A mi regreso a México, en Monterrey, mi amiga del ITAM, Lourdes, y su hijo André, gentilmente me abrieron las puertas de su casa. Fueron años maravillosos en los que me alimenté sanamente, incluso en contra de mi voluntad. Di clases en la Universidad de Monterrey y me la pasé muy a gusto con excelentes estudiantes, a pesar de un calorón y humedad de locos. Aquí la nota la dieron las dos perras de Lourdes: la Cookie y Mielecita. La primera una pitbull hermosa y la segunda una chihuahua biliosa, medio desquiciada. A Mielecita le encantaba sacar de la basura todos los pañales de los bebés de la cuadra, mientras que la Cookie era feliz corriendo entre los carros sin precaución alguna, hasta que sucedió lo que tenía que suceder y jamás lo volvió a hacer. Vivíamos en la falda del Cerro de la Estrella y las caminatas con las perras por las tardes, tratando de cachar un poquito de viento junto al río que corre al pie del cerro… eran priceless.

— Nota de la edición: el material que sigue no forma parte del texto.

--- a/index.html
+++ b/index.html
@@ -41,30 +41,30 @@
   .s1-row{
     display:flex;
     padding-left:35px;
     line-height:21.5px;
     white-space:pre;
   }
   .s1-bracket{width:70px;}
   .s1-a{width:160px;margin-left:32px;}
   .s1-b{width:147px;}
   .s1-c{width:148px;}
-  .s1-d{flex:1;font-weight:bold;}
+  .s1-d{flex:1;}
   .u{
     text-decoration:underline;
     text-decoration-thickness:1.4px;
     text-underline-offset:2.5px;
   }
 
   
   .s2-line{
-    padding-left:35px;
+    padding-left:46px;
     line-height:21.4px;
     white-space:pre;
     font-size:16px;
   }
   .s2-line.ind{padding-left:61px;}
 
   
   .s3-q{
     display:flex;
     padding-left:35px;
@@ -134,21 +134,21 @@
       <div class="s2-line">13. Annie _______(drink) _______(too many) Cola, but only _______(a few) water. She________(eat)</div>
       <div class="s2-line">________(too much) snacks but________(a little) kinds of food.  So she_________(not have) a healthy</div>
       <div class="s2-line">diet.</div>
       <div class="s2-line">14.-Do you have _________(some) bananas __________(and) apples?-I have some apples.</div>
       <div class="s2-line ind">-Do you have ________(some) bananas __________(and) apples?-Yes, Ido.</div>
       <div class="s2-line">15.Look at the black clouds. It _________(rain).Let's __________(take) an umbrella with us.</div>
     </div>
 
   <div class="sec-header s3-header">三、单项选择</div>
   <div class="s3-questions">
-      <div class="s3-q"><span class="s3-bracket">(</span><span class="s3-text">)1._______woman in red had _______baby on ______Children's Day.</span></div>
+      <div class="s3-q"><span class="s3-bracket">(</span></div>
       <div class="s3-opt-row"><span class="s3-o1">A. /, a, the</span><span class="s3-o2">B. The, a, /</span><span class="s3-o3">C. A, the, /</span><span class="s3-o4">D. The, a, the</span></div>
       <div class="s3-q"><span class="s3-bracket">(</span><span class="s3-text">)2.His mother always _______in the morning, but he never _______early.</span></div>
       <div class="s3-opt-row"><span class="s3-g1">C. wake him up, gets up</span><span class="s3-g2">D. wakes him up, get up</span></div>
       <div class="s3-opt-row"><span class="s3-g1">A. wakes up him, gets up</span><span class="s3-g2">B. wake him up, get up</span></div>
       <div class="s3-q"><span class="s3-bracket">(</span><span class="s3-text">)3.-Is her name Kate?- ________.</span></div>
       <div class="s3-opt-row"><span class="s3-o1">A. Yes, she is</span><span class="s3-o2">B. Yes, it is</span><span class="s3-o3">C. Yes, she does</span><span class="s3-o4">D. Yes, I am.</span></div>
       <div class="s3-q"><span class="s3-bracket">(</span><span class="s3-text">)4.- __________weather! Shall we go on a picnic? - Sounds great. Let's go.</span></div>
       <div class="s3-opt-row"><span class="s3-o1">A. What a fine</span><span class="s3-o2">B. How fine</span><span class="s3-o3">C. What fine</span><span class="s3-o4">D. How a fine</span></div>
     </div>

Finalmente, en San Andrés Cholula, convivimos mi esposa, yo y la Wera (una perrita muy inteligente, completamente blanca y que le encantaba morderme) con unos inquilinos espirituosos y bastante latosos llamados chaneques. Fue una experiencia que no se la deseo a nadie. Yo, un hombre de ciencia, me negaba a creer que el departamento donde vivíamos estuviese poseído por espíritus chocarreros. Se manifestaban principalmente a través de sonidos y en los sueños. Nos escondían cosas y desacomodaban cosas, además de tronar las pantallas de nuestros celulares y la computadora. El asunto más o menos se calmó cuando nos mudamos de departamento. Y es que Cholula es un lugar que se fue construyendo sobre capas y capas de muertos, muertos que murieron muy enojados ante las injusticias cometidas en su momento por la corona española y la Santa Inquisición.
En fin, yo creo que los árabes que me tocaron allá en Nancy y los chaneques méndigos fueron los roommates más incómodos con los que yo haya convivido. Pero una cosa es cierta: entre seres humanos que conviven bajo el mismo techo, generalmente se desarrolla una especie de camaradería que enriquece sistemáticamente la capacidad de convivir y la tolerancia entre las personas. Bueno, esto es siempre casi cierto. Los partidos políticos son la orgullosa excepción que confirma la regla.